_Task statement:_ Nothing but the lines holding the string "stub" should appear in the answer. Copy them from the entries.

_Exercise material:_
○ ○ ○ ○

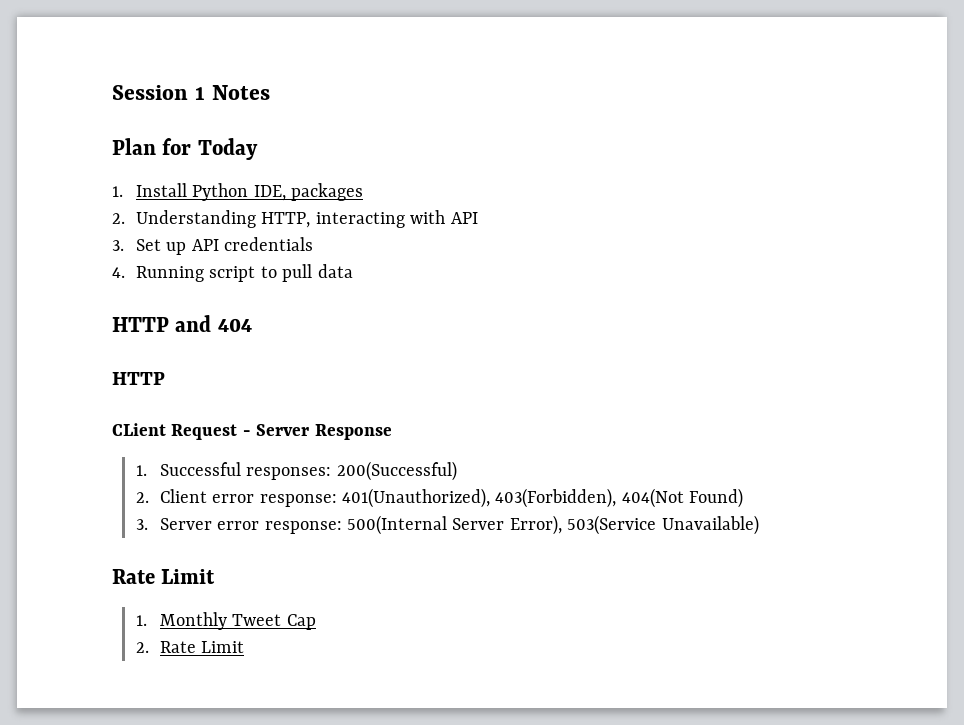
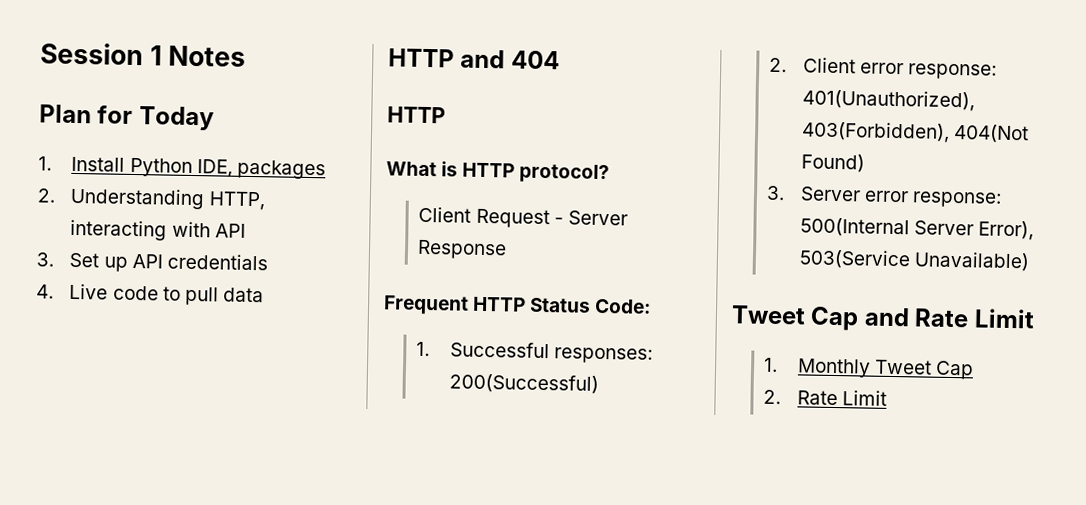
[135,266,256,282] Running script -> [69,283,159,301] Live code
[112,423,166,436] CLient -> [386,161,611,184] [418,206,472,223] What is HTTP protocol? // Client
(392, 432) none -> [383,295,652,315] // Frequent HTTP Status Code:
(759, 525) none -> [731,305,910,331] Tweet Cap and

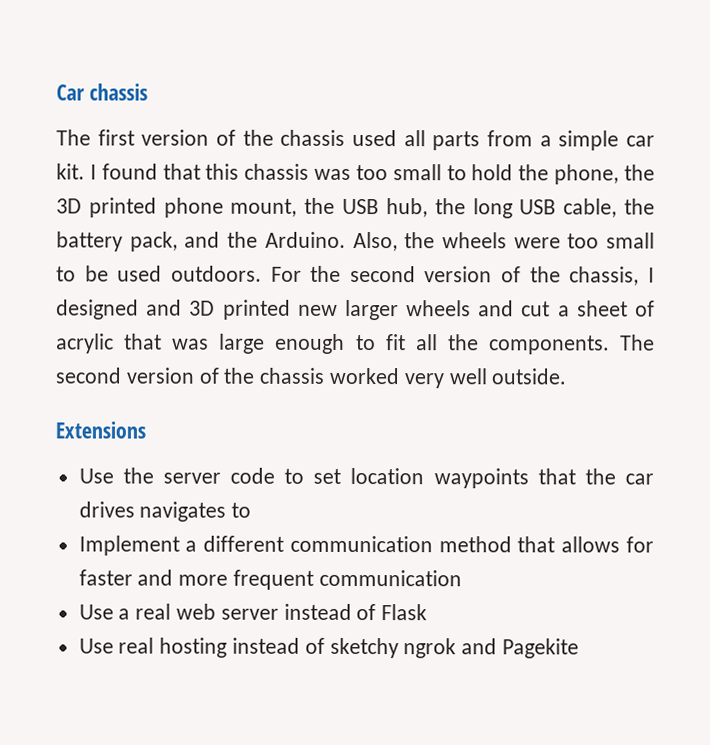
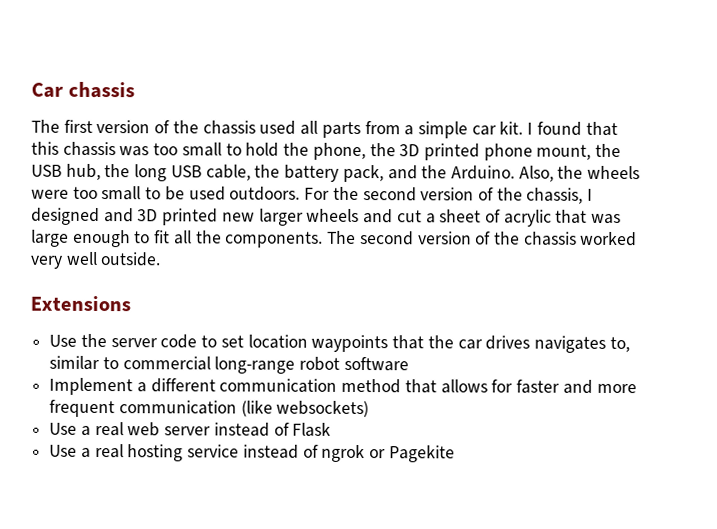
[231,502,252,518] to -> [609,336,630,353] [49,355,409,374] to, similar to commercial long-range robot software
(462, 578) none -> [240,400,370,418] (like websockets)
(114, 646) none -> [80,447,91,458] a
[232,637,498,659] instead of sketchy ngrok and -> [187,444,387,463] service instead of ngrok or

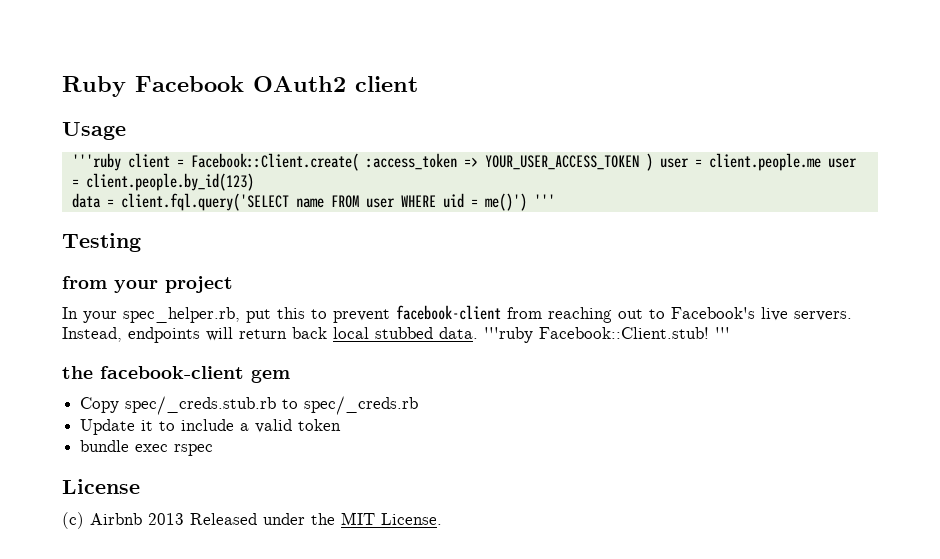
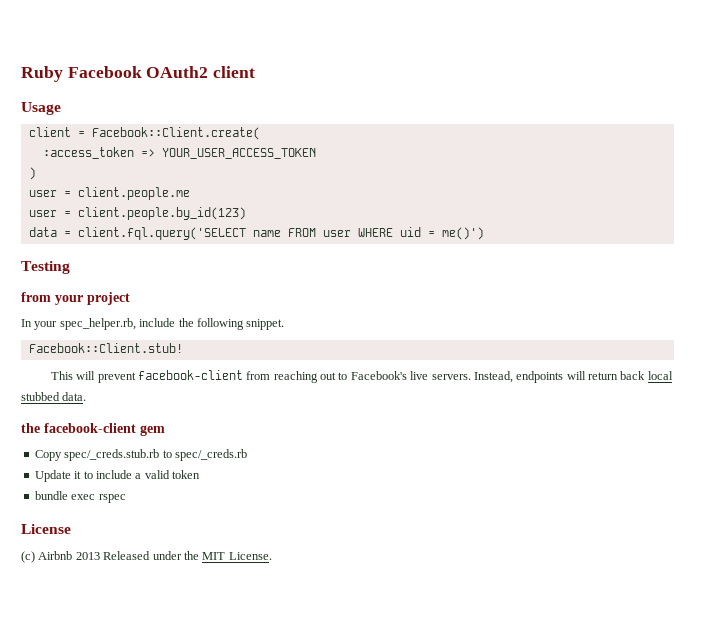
[71,153,121,171] '''ruby -> (61, 108) none
(359, 162) none -> (260, 133) //
(639, 162) none -> (316, 153) //
(653, 162) none -> (36, 173) //
(821, 162) none -> (190, 193) //
[533,194,555,207] ''' -> (484, 233) none
[246,307,327,323] put this to -> [139,318,285,330] [28,343,183,353] [50,371,96,380] include the following snippet. // Facebook::Client.stub! // This will
[484,327,730,343] '''ruby Facebook::Client.stub! ''' -> (87, 396) none

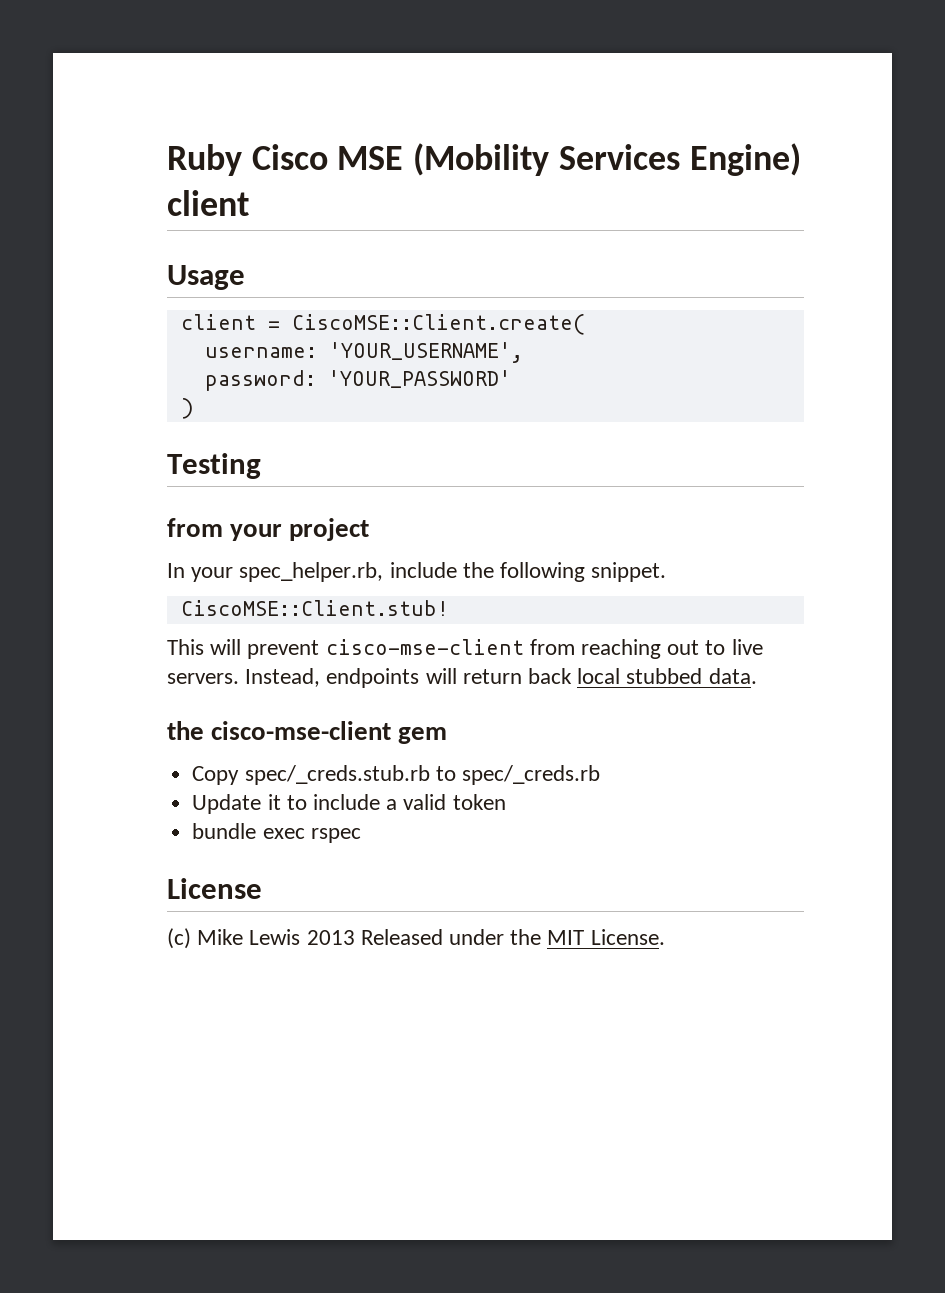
[67,66,209,78] Facebook OAuth2 -> [251,143,801,176] Cisco MSE (Mobility Services Engine)
[91,127,260,140] [42,147,316,159] [28,167,36,180] [28,187,190,200] [28,207,246,220] [28,227,484,240] Facebook::Client.create( // :access_token => YOUR_USER_ACCESS_TOKEN // ) // user = client.people.me // user = client.people.by_id(123) // data = client.fql.query('SELECT name FROM user WHERE uid = me()') -> [291,314,585,335] [204,342,523,363] [204,370,511,391] [180,398,194,419] CiscoMSE::Client.create( // username: 'YOUR_USERNAME', // password: 'YOUR_PASSWORD' // )
[28,343,183,353] Facebook::Client.stub! -> [180,600,449,616] CiscoMSE::Client.stub!
[137,370,243,380] facebook-client -> [325,639,524,655] cisco-mse-client
[350,371,407,380] Facebook's -> (726, 647) none
[44,423,136,433] facebook-client -> [211,721,392,740] cisco-mse-client
[38,551,73,560] Airbnb -> [197,929,301,945] Mike Lewis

○ ○ ○ ○

_Problem solution:_
[246,307,327,323] put this to -> [139,318,285,330] [28,343,183,353] [50,371,96,380] include the following snippet. // Facebook::Client.stub! // This will
[484,327,730,343] '''ruby Facebook::Client.stub! ''' -> (87, 396) none
[28,343,183,353] Facebook::Client.stub! -> [180,600,449,616] CiscoMSE::Client.stub!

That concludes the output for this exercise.